Qu’est-ce que ce sera, la chose qui me fait finalement écrire à un chroniqueur de conseils?
Un dilemme du cœur? Un kink incontrôlable? Un problème à enjeux élevés concernant les invitations de mariage? Profondément éduqué comme je suis dans la tradition de la page des problèmes, je ne sais toujours pas lequel des appels à l’aide standard je finirai par émettre.

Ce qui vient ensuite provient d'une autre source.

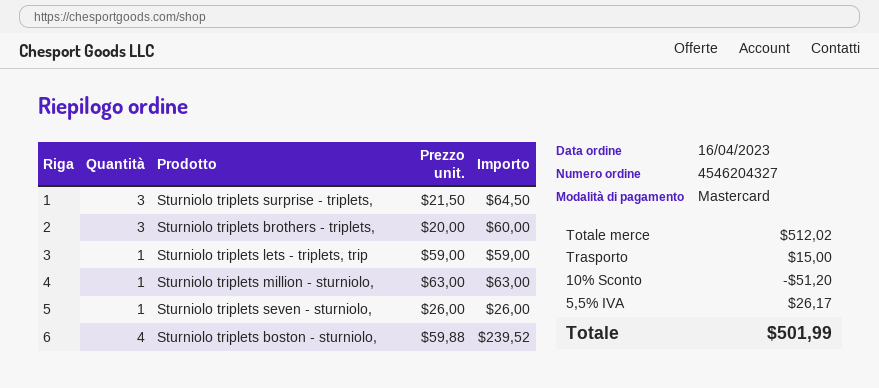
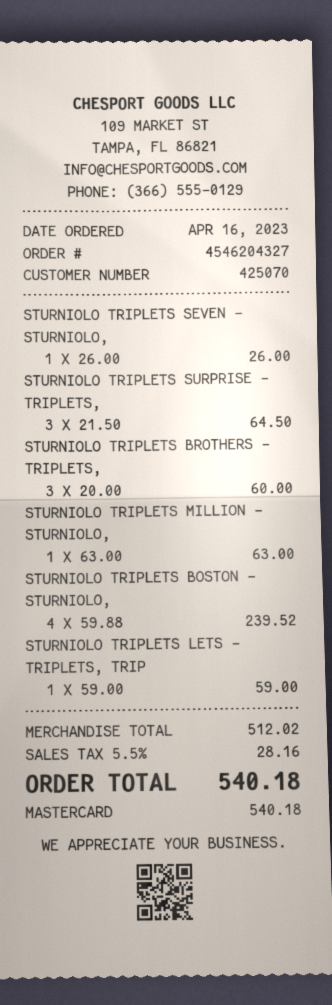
discount: 10% = 51.20 -> none
shipping: 15.00 -> none
tax: 5.5% = 26.17 -> 5.5% = 28.16
total: 501.99 -> 540.18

Parce qu’ils sont tous standard, c’est le but. Les problèmes sont les mêmes, maintenant et pour toujours. Les mêmes dilemmes, les mêmes malentendus. Mon patron est-il un porc? Pourquoi ma belle-fille ne dit-elle pas merci? J’ai épousé une grenouille – je pensais que c’était un prince! Ils tournent en boucle, ils reviennent rythmiquement, bien que touchés par la saveur de l’époque («Help, My Pandemic Crush Feels So Real!»). Et le problème de tous les problèmes, la vieille châtaigne: pourquoi est-ce que je fais ce que je fais, alors que c’est si manifestement mauvais pour moi? Saint Paul a le mieux mis celui-ci dans sa lettre aux Romains: «Ce que je veux, ce n’est pas moi; mais ce que je déteste, c’est moi.
Agony tantes, nous les appelons en Angleterre, et je les lis pour toujours. Je les ai rencontrés pour la première fois dans les magazines de ma mère: Woman’s Own, Woman’s Weekly, Woman’s Realm. Virginia Ironside – quel conseiller. Avec quelle perspicacité et quelle aspérité elle a découpé les feuilletons de 200 mots devant elle, quatre ou cinq par page. À distance, un garçon au trou de la serrure pour ainsi dire, j’ai tout compris. Je suis devenu un expert en pantalon court en désir adultère, en désharmonie érotique, en mort d’âme à la table de la cuisine. C’étaient pour moi une éducation, un élargissement des yeux. Ce monde de complications, ce monde de problèmes – je n’en ai pas assez.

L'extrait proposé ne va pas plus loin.